Kesebelas, Ilmu Hadits. Ilmu ini sangat penting bagi seorang yang akan menafsirkan Al-Qur’an. Dengan ilmu ini mufassir dapat menafsirkan ayat yang mujmal (ringkas) dan mubham (ambigu). Ilmu ini digunakan untuk menghindari masuknya cerita-cerita israilliyat dan untuk mengetahui apakah hadits itu sahih, dloif, atau maudhu’.  

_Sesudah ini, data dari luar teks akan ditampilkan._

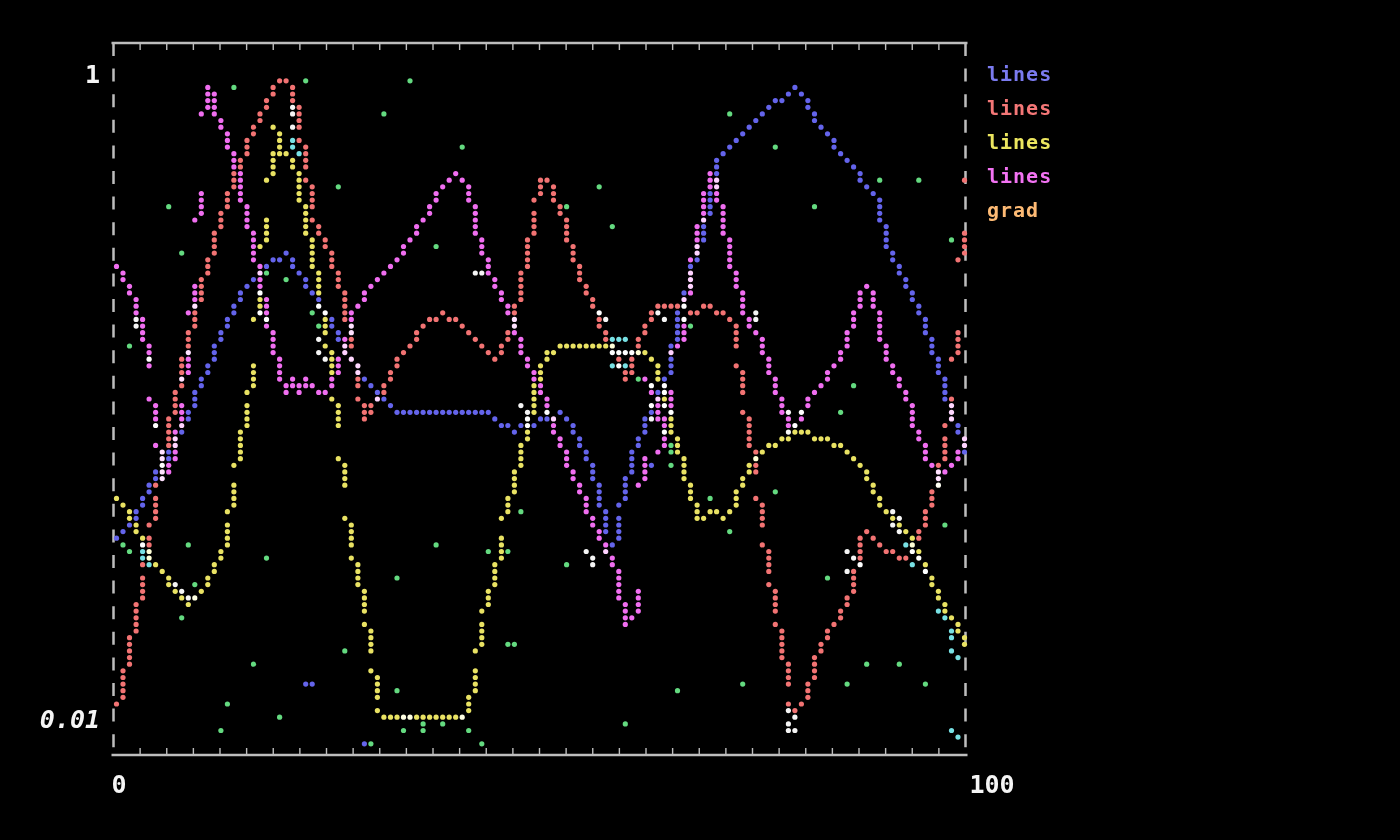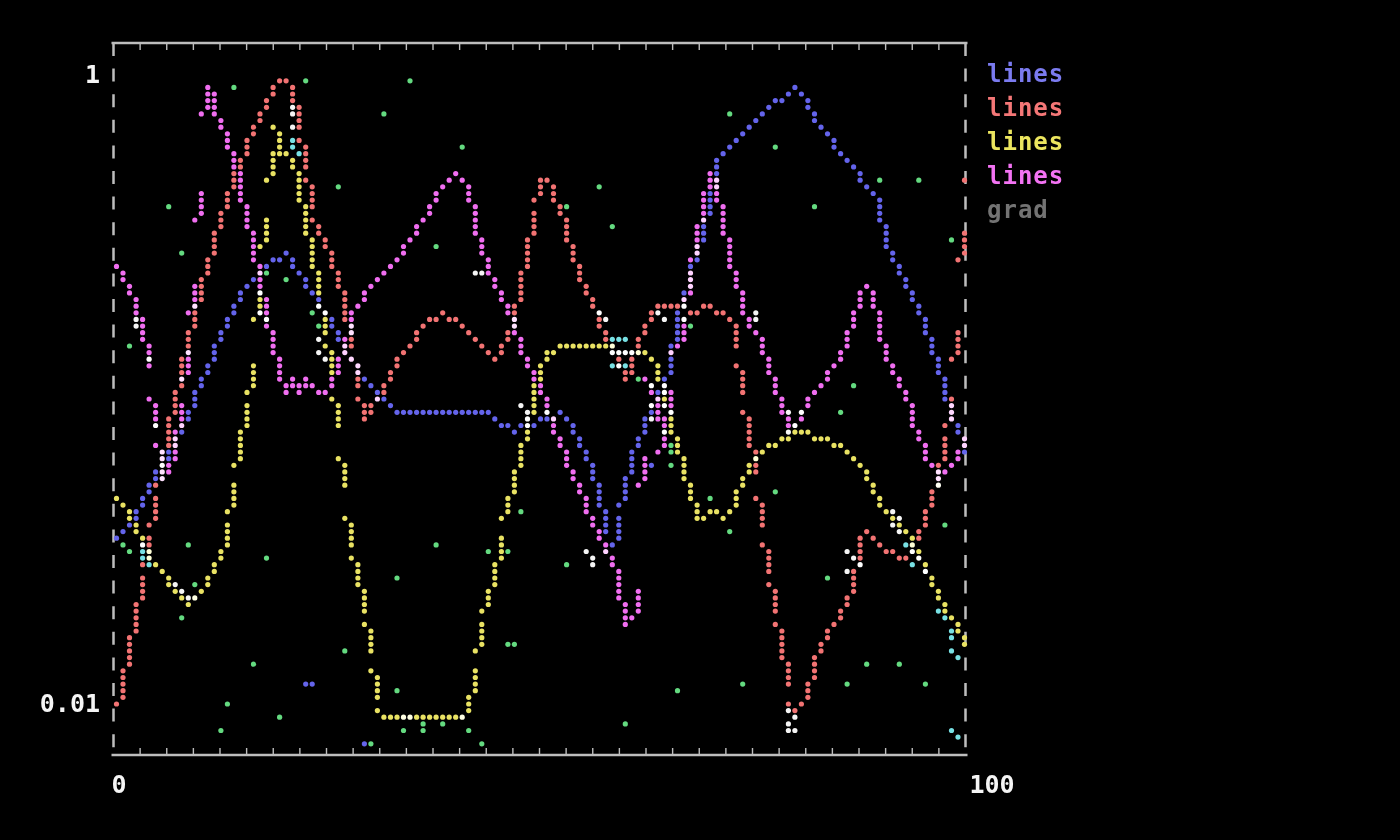--- a/index.html
+++ b/index.html
@@ -2,26 +2,26 @@
 <html><head>
 <meta charset="utf-8">
 <style>
   html,body{margin:0;padding:0;background:#000;}
   .screen{position:relative;width:1400px;height:840px;background:#000;overflow:hidden;
           font-family:"DejaVu Sans Mono", monospace;}
   svg{position:absolute;left:0;top:0;}
   .axis-label{position:absolute;color:#f5f5f5;font-weight:bold;font-size:25px;line-height:30px;}
   .ylab{left:28px;width:72px;text-align:right;}
   .y1{top:60px;}
-  .y2{top:689px;}
+  .y2{top:705px;font-style:italic;}
   .xlab{top:770px;text-align:center;}
   .x1{left:96px;width:46px;}
   .x2{left:964px;width:56px;}
   .legend{position:absolute;left:987px;top:62px;}
-  .legend-item{font-weight:bold;font-size:24px;line-height:24px;margin-bottom:10px;
+  .legend-item{font-weight:bold;font-size:20px;line-height:24px;margin-bottom:10px;
                letter-spacing:1px;}
 </style>
 </head>
 <body>
 
 <div class="screen">
   <svg id="plot" width="1400" height="840">
       <line x1="111.5" y1="43" x2="967.5" y2="43" stroke="#bdbdbd" stroke-width="2.5"></line>
       <line x1="111.5" y1="755" x2="967.5" y2="755" stroke="#bdbdbd" stroke-width="2.5"></line>
       <line x1="113.5" y1="43" x2="113.5" y2="755" stroke="#bdbdbd" stroke-width="2.5" stroke-dasharray="13 12.6"></line>
@@ -1420,15 +1420,15 @@
     </svg>
   <div class="axis-label ylab y1">1</div>
   <div class="axis-label ylab y2">0.01</div>
   <div class="axis-label xlab x1">0</div>
   <div class="axis-label xlab x2">100</div>
   <div class="legend">
       <div class="legend-item" style="color: rgb(123, 123, 240);">lines</div>
       <div class="legend-item" style="color: rgb(244, 119, 119);">lines</div>
       <div class="legend-item" style="color: rgb(236, 230, 95);">lines</div>
       <div class="legend-item" style="color: rgb(243, 115, 243);">lines</div>
-      <div class="legend-item" style="color: #737373;">grad</div>
+      <div class="legend-item" style="color: #fdba74;">grad</div>
     </div>
 </div>
 
 </body></html>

Keduabelas, Ilmu Mauhibah. Ilmu yang dianugrahkan Allah SWT kepada siapa saja yang beramal dengan ikhlas dengan ilmu yang dimilikiNya. Limpahan Ilmu dan rahmat yang diberikan oleh Allah SWT kepada siapa yang dikehendakiNya adalah merupakan rahasia Allah SWT yang penuh dengan hikmah dan keistimewaan. Jika Allah SWT berkehendak untuk memberikan IlmuNya kepada hamba yang terpilih, hal itu sangat mudah bagiNya. Sesuatu yang tidak mungkin bagi manusia, namun bagi Allah SWT tidak ada sesuatu yang tidak mungkin. Jika Allah SWT berkehendak, segalanya akan terjadi dan mudah bagiNya.

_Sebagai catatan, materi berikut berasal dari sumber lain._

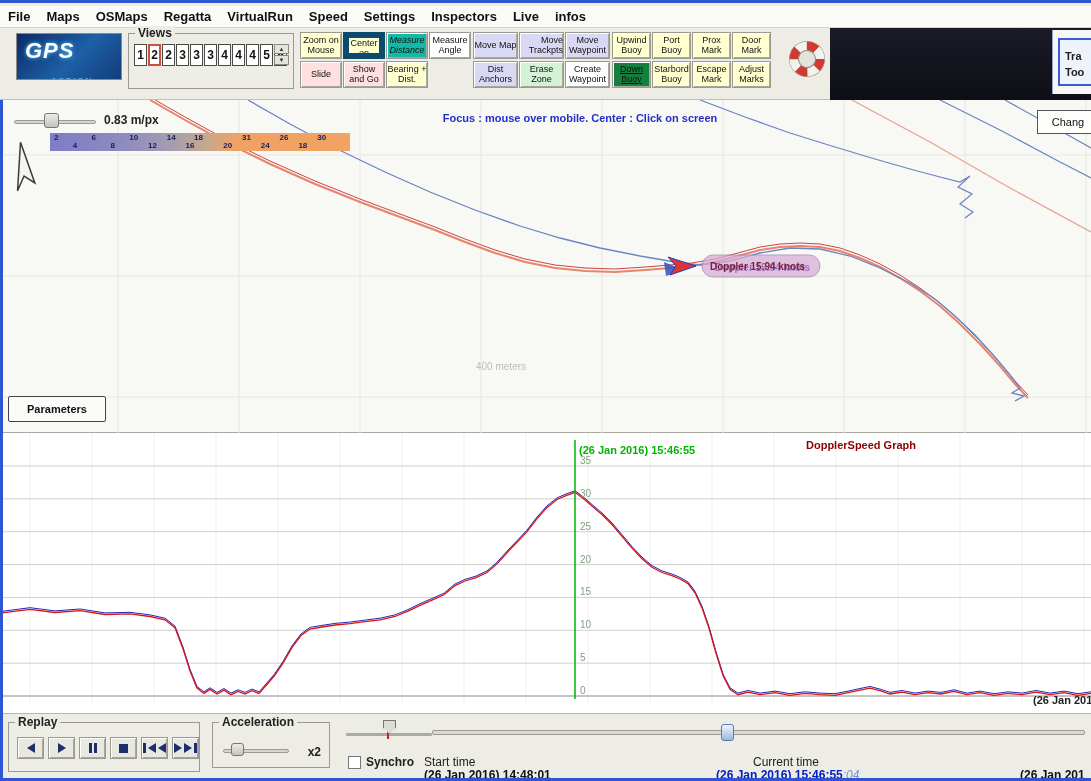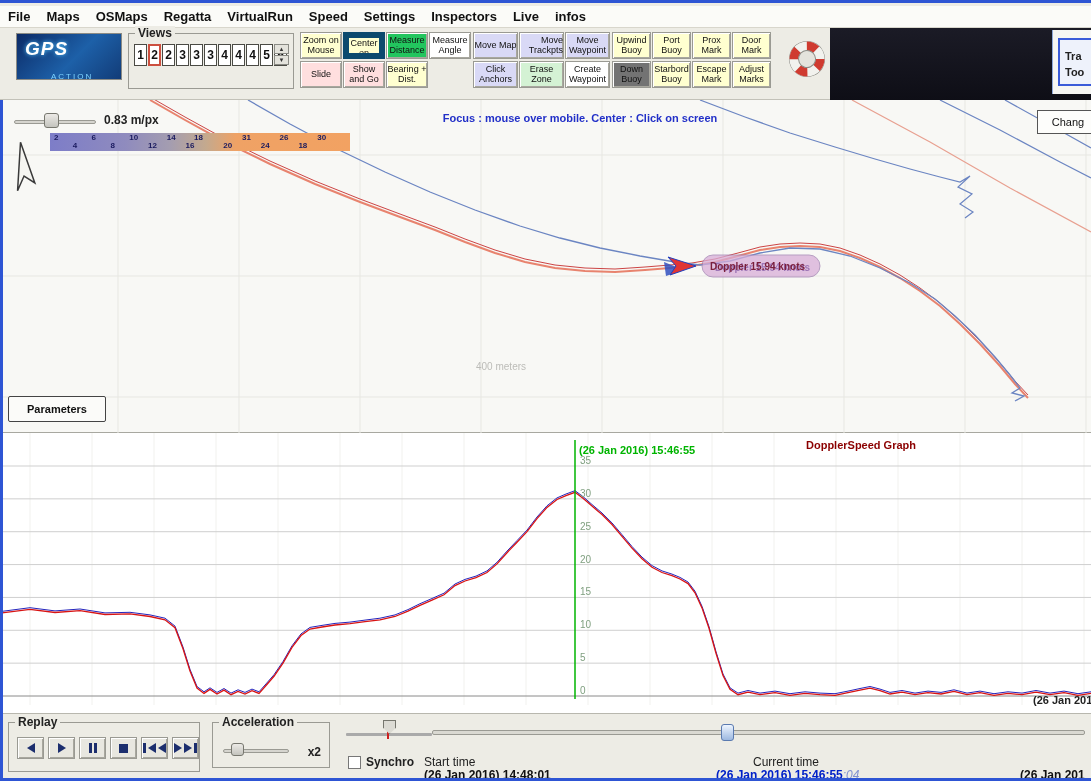--- a/index.html
+++ b/index.html
@@ -6,21 +6,21 @@
 body{font-family:"Liberation Sans",sans-serif;background:#c9c9c9}
 #app{position:relative;width:1091px;height:781px;background:#edece5;overflow:hidden;border-top:3px solid #2e55d4}
 
 
 #menubar{position:absolute;left:0;top:3px;width:100%;height:22px;background:#fbfbf8;border-bottom:1px solid #d8d6cc;display:flex;align-items:center;gap:16px;padding-left:8px;font-size:13px;font-weight:bold;color:#101010}
 .menu-item{cursor:default;white-space:nowrap}
 
 
 #toolbar{position:absolute;left:0;top:25px;width:100%;height:72px;background:#edece5;border-bottom:1px solid #c2c1b8}
 #logo{position:absolute;left:16px;top:5px;width:106px;height:47px;background:linear-gradient(135deg,#0b2a66,#1d60a8 55%,#123c78);border:1px solid #8a8a84;color:#fff;overflow:hidden}
-#logo .gps{display:block;font-weight:bold;font-style:italic;font-size:19px;letter-spacing:1px;color:#ffffff;text-shadow:0 0 4px #59c8ff;margin:4px 0 12px 8px}
+#logo .gps{display:block;font-weight:bold;font-style:italic;font-size:22px;letter-spacing:1px;color:#ffffff;text-shadow:0 0 4px #59c8ff;margin:4px 0 12px 8px}
 #logo .sub{display:block;font-size:8px;letter-spacing:2px;color:#7fd4ff;margin-left:34px;line-height:1.2}
 #views{position:absolute;left:128px;top:5px;width:166px;height:56px;border:1px solid #9a9a93}
 .group-title{position:absolute;top:-8px;left:6px;background:#edece5;padding:0 3px;font-weight:bold;font-size:12px;color:#222}
 #views-buttons{position:absolute;left:5px;top:10px;display:flex}
 .view-btn{width:13px;height:22px;font-family:inherit;font-size:12px;font-weight:bold;background:#fff;border:1px solid #4a4a44;margin-right:1px;padding:0;line-height:1;color:#111}
 .view-btn.sel{border:2px solid #cc4f3f}
 #views-spinner{position:absolute;right:4px;top:10px;display:flex;flex-direction:column;gap:1px}
 .spin-btn{width:15px;height:10px;font-size:6px;line-height:8px;background:#e4e3dc;border:1px solid #8a8a84;padding:0;color:#333}
 .btn-group{position:absolute;display:grid;gap:2px 1px}
 #group1{left:300px;top:4px;grid-template-columns:repeat(4,42px);grid-auto-rows:27px}
@@ -127,41 +127,41 @@
         </div>
       <div id="views-spinner">
         <button class="spin-btn">▲</button>
         <button class="spin-btn">▼</button>
       </div>
     </div>
 
     <div id="group1" class="btn-group">
         <button class="tb-btn" style="background: rgb(255, 255, 208);">Zoom on Mouse</button>
         <button class="tb-btn tb-sel" style="background: rgb(255, 255, 208);">Center on Click</button>
-        <button class="tb-btn" style="background: #22c55e;">Measure Distance</button>
+        <button class="tb-btn" style="background: #14b8a6; font-style: italic;">Measure Distance</button>
         <button class="tb-btn" style="background: rgb(255, 255, 255);">Measure Angle</button>
         <button class="tb-btn" style="background: rgb(255, 223, 223);">Slide</button>
         <button class="tb-btn" style="background: rgb(255, 223, 223);">Show and Go</button>
         <button class="tb-btn" style="background: rgb(255, 255, 208);">Bearing + Dist.</button>
         <button class="tb-btn tb-empty"></button>
       </div>
     <div id="group2" class="btn-group">
         <button class="tb-btn" style="background: rgb(217, 217, 246);">Move Map</button>
         <button class="tb-btn" style="background: rgb(217, 217, 246); text-align: right;">Move Trackpts</button>
         <button class="tb-btn" style="background: rgb(217, 217, 246);">Move Waypoint</button>
-        <button class="tb-btn" style="background: rgb(217, 217, 246);">Click Anchors</button>
+        <button class="tb-btn" style="background: rgb(217, 217, 246);">Dist Anchors</button>
         <button class="tb-btn" style="background: rgb(212, 242, 212);">Erase Zone</button>
         <button class="tb-btn" style="background: rgb(255, 255, 255);">Create Waypoint</button>
       </div>
     <div id="group3" class="btn-group">
         <button class="tb-btn" style="background: rgb(255, 255, 208);">Upwind Buoy</button>
         <button class="tb-btn" style="background: rgb(255, 255, 208);">Port Buoy</button>
         <button class="tb-btn" style="background: rgb(255, 255, 208);">Prox Mark</button>
         <button class="tb-btn" style="background: rgb(255, 255, 208);">Door Mark</button>
-        <button class="tb-btn" style="background: #737373;">Down Buoy</button>
+        <button class="tb-btn" style="background: #15803d; text-decoration: underline;">Down Buoy</button>
         <button class="tb-btn" style="background: rgb(255, 255, 208);">Starbord Buoy</button>
         <button class="tb-btn" style="background: rgb(255, 255, 208);">Escape Mark</button>
         <button class="tb-btn" style="background: rgb(255, 255, 208);">Adjust Marks</button>
       </div>
 
     <div id="lifebuoy">
       <svg width="42" height="42" viewBox="0 0 42 42">
         <g transform="rotate(20 21 21)">
           <circle cx="21" cy="21" r="17.5" fill="none" stroke="#8a8a84" stroke-width="1"></circle>
           <circle cx="21" cy="21" r="13" fill="none" stroke="#f2f2ee" stroke-width="9"></circle>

Ketigabelas, I’tikad yang sehat. Hal ini akan mendorong seorang mufassir untuk selalu meyakini nash-nash Al-Qur’an dan tidak akan terpengaruh oleh beritaberita bohong sehingga tidak memungkinkan untuk berbuat dusta. Mufassir juga hendaknya menjauhkan diri dari hawa nafsu, sehingga mufassir terhindar dari hal-hal yang akan mempengaruhi dia untuk melakukan sesuatu sesuai keinginannya.[1]

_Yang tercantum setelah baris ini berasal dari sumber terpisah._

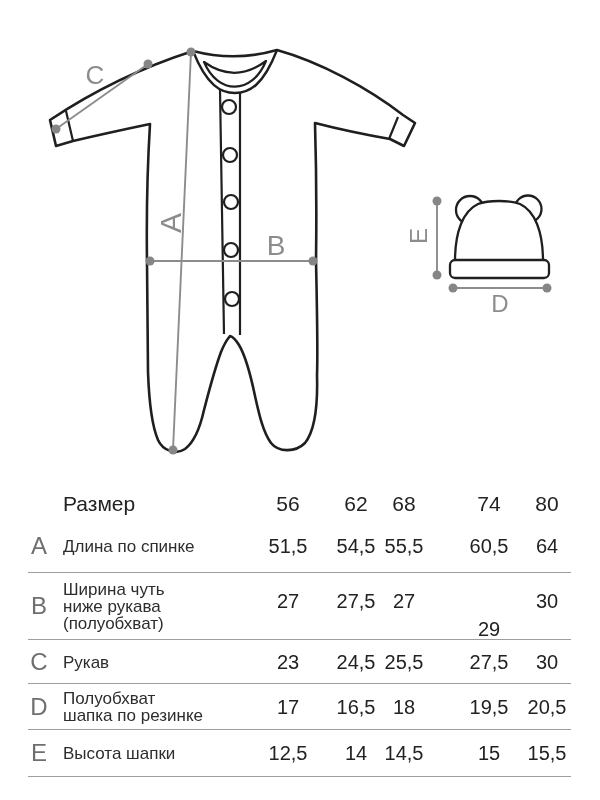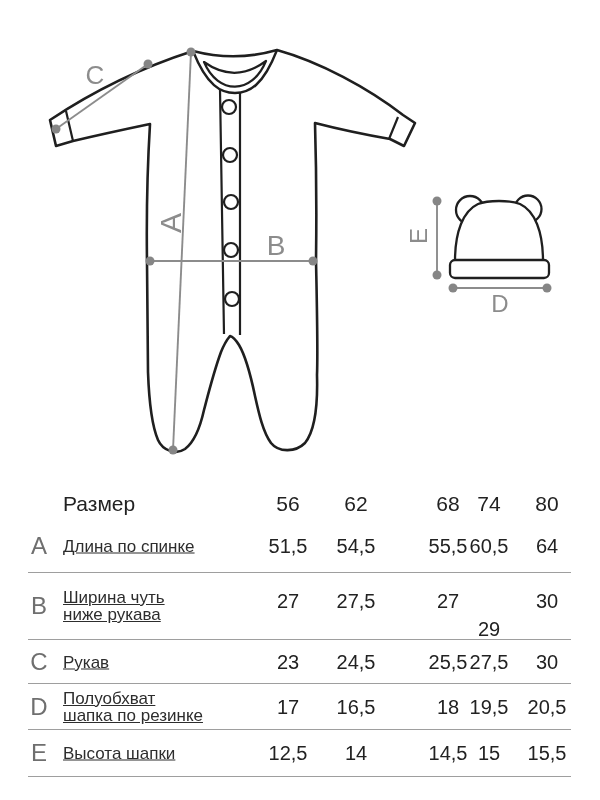--- a/index.html
+++ b/index.html
@@ -7,24 +7,24 @@
           font-family:"Liberation Sans", sans-serif;color:#2d2d2d;}
   .drawing{position:absolute;left:0;top:0;width:600px;height:480px;}
   svg text{font-family:"Liberation Sans", sans-serif;}
 
   
   .tbl-row{position:absolute;left:0;width:556px;}
   .row-letter{position:absolute;left:24px;width:30px;top:50%;transform:translateY(-50%);
               text-align:center;font-size:24px;color:#6f6f6f;}
   .row-desc{position:absolute;left:63px;width:182px;top:50%;transform:translateY(-50%);
             font-size:17px;line-height:17px;color:#2d2d2d;}
-  .row-desc div{white-space:nowrap;text-decoration:underline;}
+  .row-desc div{white-space:nowrap;}
   .val{position:absolute;width:68px;top:50%;transform:translateY(-50%);
        text-align:center;font-size:20px;color:#222;}
-  .v0{left:254px}.v1{left:322px}.v2{left:414px}.v3{left:455px}.v4{left:513px}
+  .v0{left:254px}.v1{left:322px}.v2{left:370px}.v3{left:455px}.v4{left:513px}
   .hdr-label{position:absolute;left:63px;top:50%;transform:translateY(-50%);
              font-size:21px;color:#222;}
   .sep{position:absolute;left:28px;width:543px;height:1px;background:#9e9e9e;}
 </style>
 </head>
 <body>
 
 <div class="screen">
 
   <svg class="drawing" viewBox="0 0 600 480">
@@ -122,20 +122,21 @@
       <div class="val v3">60,5</div>
       <div class="val v4">64</div>
     </div>
     <div class="sep" style="top:572px;"></div>
 
     <div class="tbl-row" style="top:573px;height:66px;">
       <div class="row-letter">B</div>
       <div class="row-desc">
         <div>Ширина чуть</div>
         <div>ниже рукава</div>
+        <div>(полуобхват)</div>
       </div>
       <div class="val v0" style="top:42%;">27</div>
       <div class="val v1" style="top:42%;">27,5</div>
       <div class="val v2" style="top:42%;">27</div>
       <div class="val v3" style="top:42%;margin-top:28px;">29</div>
       <div class="val v4" style="top:42%;">30</div>
     </div>
     <div class="sep" style="top:639px;"></div>
 
     <div class="tbl-row" style="top:640px;height:43px;">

[1] Data ini dirangkum dari buku-buku sebagai berikut al-Itqan karya al-Suyuti, al-Tafsir wa al
Mufassirun karya M. Husain al-Dzahabi, al-Burhan karya al-Zarkasyi, Manahil al-„Irfan karya alZarqani, Mabahith fi „Ulum al-Qur‟an karya Manna‟ al-Qattan dan Subhi Salih, dan al-Tafsir wa Manahijuh karya Mahmud Basuni Faudah.